Belüftung: Eine gute Belüftung der Veranstaltungsstätte ist sehr wichtig zur Vermeidung von Virusübertragungen. Daher sollte, wann immer möglich, die Veranstaltung im Freien stattfinden. Bei Veranstaltungen im Innenraum ist für entsprechende Belüftung zu sorgen. Räume mit schlechter Belüftung und gleichzeitig kleinem Raumvolumen im Verhältnis zu der Teilnehmerzahl sind für Veranstaltungen ungeeignet.

Riskante Tätigkeiten: Tätigkeiten mit einer forcierten Atmung, wie Vorträge, Reden und Singen zeigen ein höheres Risiko einer Virusübertragung. Auf diese Tätigkeiten sollte möglichst verzichtet werden oder es sollten zumindest zusätzliche Sicherheitsmaßnahmen getroffen werden. Dies kann bei Einhaltung des Sicherheitsabstandes von 1,5 Metern, das Tragen einer Mund-Nasen-Bedeckung sein oder die Vergrößerung des Sicherheitsabstandes auf 3 Meter. Körperliche Kontakte sind zu vermeiden.

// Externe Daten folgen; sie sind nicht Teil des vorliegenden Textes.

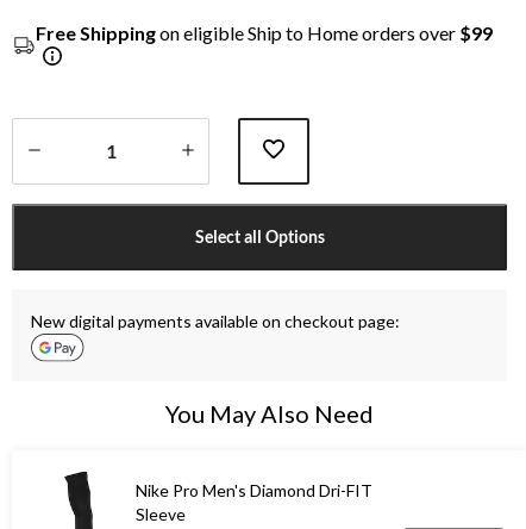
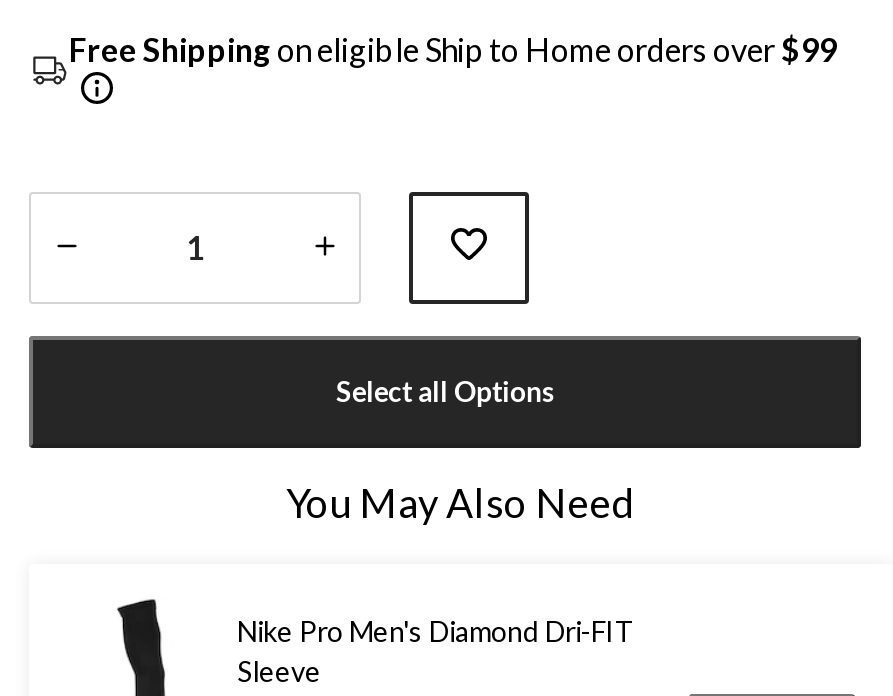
[31,311,400,331] New digital payments available on checkout page: -> none
[30,341,90,381] [image] -> none

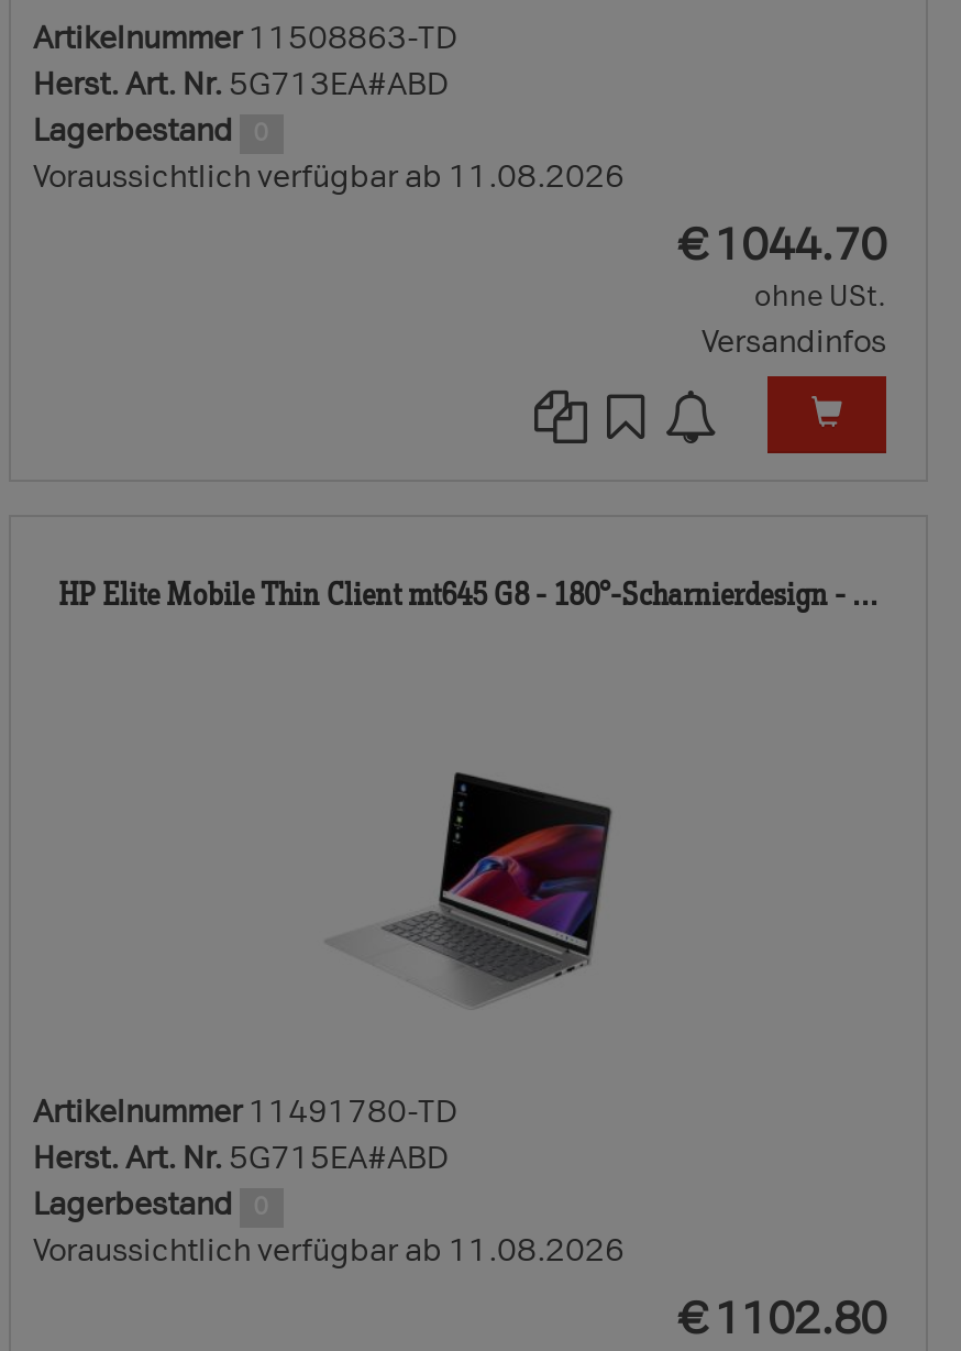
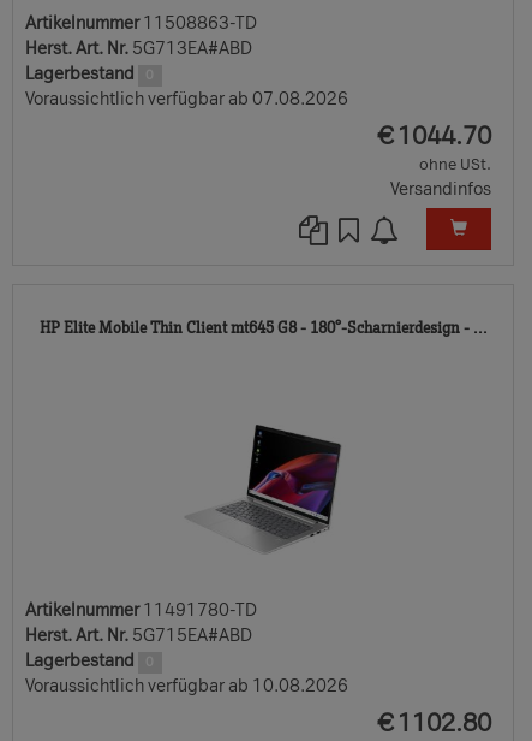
[33,158,625,196] Voraussichtlich verfügbar ab 11.08.2026 -> [25,89,348,109] Voraussichtlich verfügbar ab 07.08.2026
[33,1232,625,1270] Voraussichtlich verfügbar ab 11.08.2026 -> [25,676,348,696] Voraussichtlich verfügbar ab 10.08.2026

Speisen und Getränke: Das Anbieten von Speisen und Getränken ist aus Infektionslogischer Sicht grundsätzlich zulässig. Insbesondere auf die Notwendigkeit des Spülens von Gläsern und Geschirr bei mindestens 60 Grad sei hingewiesen. Es ist sicherzustellen, dass frische Teller, Bestecke und ähnliches nicht von anderen Gästen berührt werden.